▶ [EXERCISE]:
Print the listing in full, with no character changed.

START SUPPLIED DATA

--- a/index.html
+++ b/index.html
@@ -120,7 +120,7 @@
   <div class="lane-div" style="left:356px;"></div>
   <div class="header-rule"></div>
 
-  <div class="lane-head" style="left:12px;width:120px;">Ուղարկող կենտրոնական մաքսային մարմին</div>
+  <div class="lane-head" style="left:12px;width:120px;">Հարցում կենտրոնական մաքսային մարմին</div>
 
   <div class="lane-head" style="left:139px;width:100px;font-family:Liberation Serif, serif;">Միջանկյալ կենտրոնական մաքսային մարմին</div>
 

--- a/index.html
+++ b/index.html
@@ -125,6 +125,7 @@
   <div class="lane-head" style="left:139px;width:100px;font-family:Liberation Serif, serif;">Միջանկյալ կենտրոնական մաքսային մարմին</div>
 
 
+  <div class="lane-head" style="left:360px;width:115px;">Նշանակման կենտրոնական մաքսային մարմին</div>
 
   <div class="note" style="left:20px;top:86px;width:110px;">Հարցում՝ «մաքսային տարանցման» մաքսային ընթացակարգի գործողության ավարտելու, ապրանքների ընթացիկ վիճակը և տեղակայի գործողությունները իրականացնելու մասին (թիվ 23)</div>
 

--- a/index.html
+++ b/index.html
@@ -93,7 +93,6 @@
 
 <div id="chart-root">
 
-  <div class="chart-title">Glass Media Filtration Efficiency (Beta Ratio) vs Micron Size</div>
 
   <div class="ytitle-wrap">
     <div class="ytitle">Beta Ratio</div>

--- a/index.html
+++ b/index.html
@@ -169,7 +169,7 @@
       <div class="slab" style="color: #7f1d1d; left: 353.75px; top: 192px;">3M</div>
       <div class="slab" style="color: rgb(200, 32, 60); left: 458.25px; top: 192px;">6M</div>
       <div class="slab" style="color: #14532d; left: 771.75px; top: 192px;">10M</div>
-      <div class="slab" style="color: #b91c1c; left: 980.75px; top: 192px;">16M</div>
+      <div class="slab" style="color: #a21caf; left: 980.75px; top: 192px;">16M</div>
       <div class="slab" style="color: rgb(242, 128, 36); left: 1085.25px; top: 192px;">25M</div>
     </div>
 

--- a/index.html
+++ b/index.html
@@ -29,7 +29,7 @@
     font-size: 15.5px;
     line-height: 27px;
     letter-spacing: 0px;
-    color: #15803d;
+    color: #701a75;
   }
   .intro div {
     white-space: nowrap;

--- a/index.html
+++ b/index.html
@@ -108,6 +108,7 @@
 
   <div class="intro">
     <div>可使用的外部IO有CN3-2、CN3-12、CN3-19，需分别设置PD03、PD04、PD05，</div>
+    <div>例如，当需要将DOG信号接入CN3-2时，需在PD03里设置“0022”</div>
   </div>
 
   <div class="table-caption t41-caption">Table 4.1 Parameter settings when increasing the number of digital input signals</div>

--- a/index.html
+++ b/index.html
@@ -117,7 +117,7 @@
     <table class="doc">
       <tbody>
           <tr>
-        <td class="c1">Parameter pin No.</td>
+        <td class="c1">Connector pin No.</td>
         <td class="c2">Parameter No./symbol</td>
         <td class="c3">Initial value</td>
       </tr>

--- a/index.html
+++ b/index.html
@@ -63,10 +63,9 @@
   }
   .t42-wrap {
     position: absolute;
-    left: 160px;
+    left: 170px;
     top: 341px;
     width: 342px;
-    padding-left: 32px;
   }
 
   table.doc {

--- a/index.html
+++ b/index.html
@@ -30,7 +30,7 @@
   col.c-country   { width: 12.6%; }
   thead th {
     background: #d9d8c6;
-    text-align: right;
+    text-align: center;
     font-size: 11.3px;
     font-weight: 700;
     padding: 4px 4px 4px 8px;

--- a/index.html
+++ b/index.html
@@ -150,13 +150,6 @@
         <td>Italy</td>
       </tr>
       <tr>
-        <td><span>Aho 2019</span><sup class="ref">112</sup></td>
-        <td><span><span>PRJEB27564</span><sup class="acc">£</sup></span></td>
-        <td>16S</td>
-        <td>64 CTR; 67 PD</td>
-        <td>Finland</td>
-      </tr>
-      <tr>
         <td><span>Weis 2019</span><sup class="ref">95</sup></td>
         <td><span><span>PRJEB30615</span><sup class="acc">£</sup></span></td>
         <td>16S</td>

END SUPPLIED DATA

▶ [WRITTEN RESPONSE]:
--- a/index.html
+++ b/index.html
@@ -120,7 +120,7 @@
   <div class="lane-div" style="left:356px;"></div>
   <div class="header-rule"></div>
 
-  <div class="lane-head" style="left:12px;width:120px;">Ուղարկող կենտրոնական մաքսային մարմին</div>
+  <div class="lane-head" style="left:12px;width:120px;">Հարցում կենտրոնական մաքսային մարմին</div>
 
   <div class="lane-head" style="left:139px;width:100px;font-family:Liberation Serif, serif;">Միջանկյալ կենտրոնական մաքսային մարմին</div>
 

--- a/index.html
+++ b/index.html
@@ -125,6 +125,7 @@
   <div class="lane-head" style="left:139px;width:100px;font-family:Liberation Serif, serif;">Միջանկյալ կենտրոնական մաքսային մարմին</div>
 
 
+  <div class="lane-head" style="left:360px;width:115px;">Նշանակման կենտրոնական մաքսային մարմին</div>
 
   <div class="note" style="left:20px;top:86px;width:110px;">Հարցում՝ «մաքսային տարանցման» մաքսային ընթացակարգի գործողության ավարտելու, ապրանքների ընթացիկ վիճակը և տեղակայի գործողությունները իրականացնելու մասին (թիվ 23)</div>
 

--- a/index.html
+++ b/index.html
@@ -93,7 +93,6 @@
 
 <div id="chart-root">
 
-  <div class="chart-title">Glass Media Filtration Efficiency (Beta Ratio) vs Micron Size</div>
 
   <div class="ytitle-wrap">
     <div class="ytitle">Beta Ratio</div>

--- a/index.html
+++ b/index.html
@@ -169,7 +169,7 @@
       <div class="slab" style="color: #7f1d1d; left: 353.75px; top: 192px;">3M</div>
       <div class="slab" style="color: rgb(200, 32, 60); left: 458.25px; top: 192px;">6M</div>
       <div class="slab" style="color: #14532d; left: 771.75px; top: 192px;">10M</div>
-      <div class="slab" style="color: #b91c1c; left: 980.75px; top: 192px;">16M</div>
+      <div class="slab" style="color: #a21caf; left: 980.75px; top: 192px;">16M</div>
       <div class="slab" style="color: rgb(242, 128, 36); left: 1085.25px; top: 192px;">25M</div>
     </div>
 

--- a/index.html
+++ b/index.html
@@ -29,7 +29,7 @@
     font-size: 15.5px;
     line-height: 27px;
     letter-spacing: 0px;
-    color: #15803d;
+    color: #701a75;
   }
   .intro div {
     white-space: nowrap;

--- a/index.html
+++ b/index.html
@@ -108,6 +108,7 @@
 
   <div class="intro">
     <div>可使用的外部IO有CN3-2、CN3-12、CN3-19，需分别设置PD03、PD04、PD05，</div>
+    <div>例如，当需要将DOG信号接入CN3-2时，需在PD03里设置“0022”</div>
   </div>
 
   <div class="table-caption t41-caption">Table 4.1 Parameter settings when increasing the number of digital input signals</div>

--- a/index.html
+++ b/index.html
@@ -117,7 +117,7 @@
     <table class="doc">
       <tbody>
           <tr>
-        <td class="c1">Parameter pin No.</td>
+        <td class="c1">Connector pin No.</td>
         <td class="c2">Parameter No./symbol</td>
         <td class="c3">Initial value</td>
       </tr>

--- a/index.html
+++ b/index.html
@@ -63,10 +63,9 @@
   }
   .t42-wrap {
     position: absolute;
-    left: 160px;
+    left: 170px;
     top: 341px;
     width: 342px;
-    padding-left: 32px;
   }
 
   table.doc {

--- a/index.html
+++ b/index.html
@@ -30,7 +30,7 @@
   col.c-country   { width: 12.6%; }
   thead th {
     background: #d9d8c6;
-    text-align: right;
+    text-align: center;
     font-size: 11.3px;
     font-weight: 700;
     padding: 4px 4px 4px 8px;

--- a/index.html
+++ b/index.html
@@ -150,13 +150,6 @@
         <td>Italy</td>
       </tr>
       <tr>
-        <td><span>Aho 2019</span><sup class="ref">112</sup></td>
-        <td><span><span>PRJEB27564</span><sup class="acc">£</sup></span></td>
-        <td>16S</td>
-        <td>64 CTR; 67 PD</td>
-        <td>Finland</td>
-      </tr>
-      <tr>
         <td><span>Weis 2019</span><sup class="ref">95</sup></td>
         <td><span><span>PRJEB30615</span><sup class="acc">£</sup></span></td>
         <td>16S</td>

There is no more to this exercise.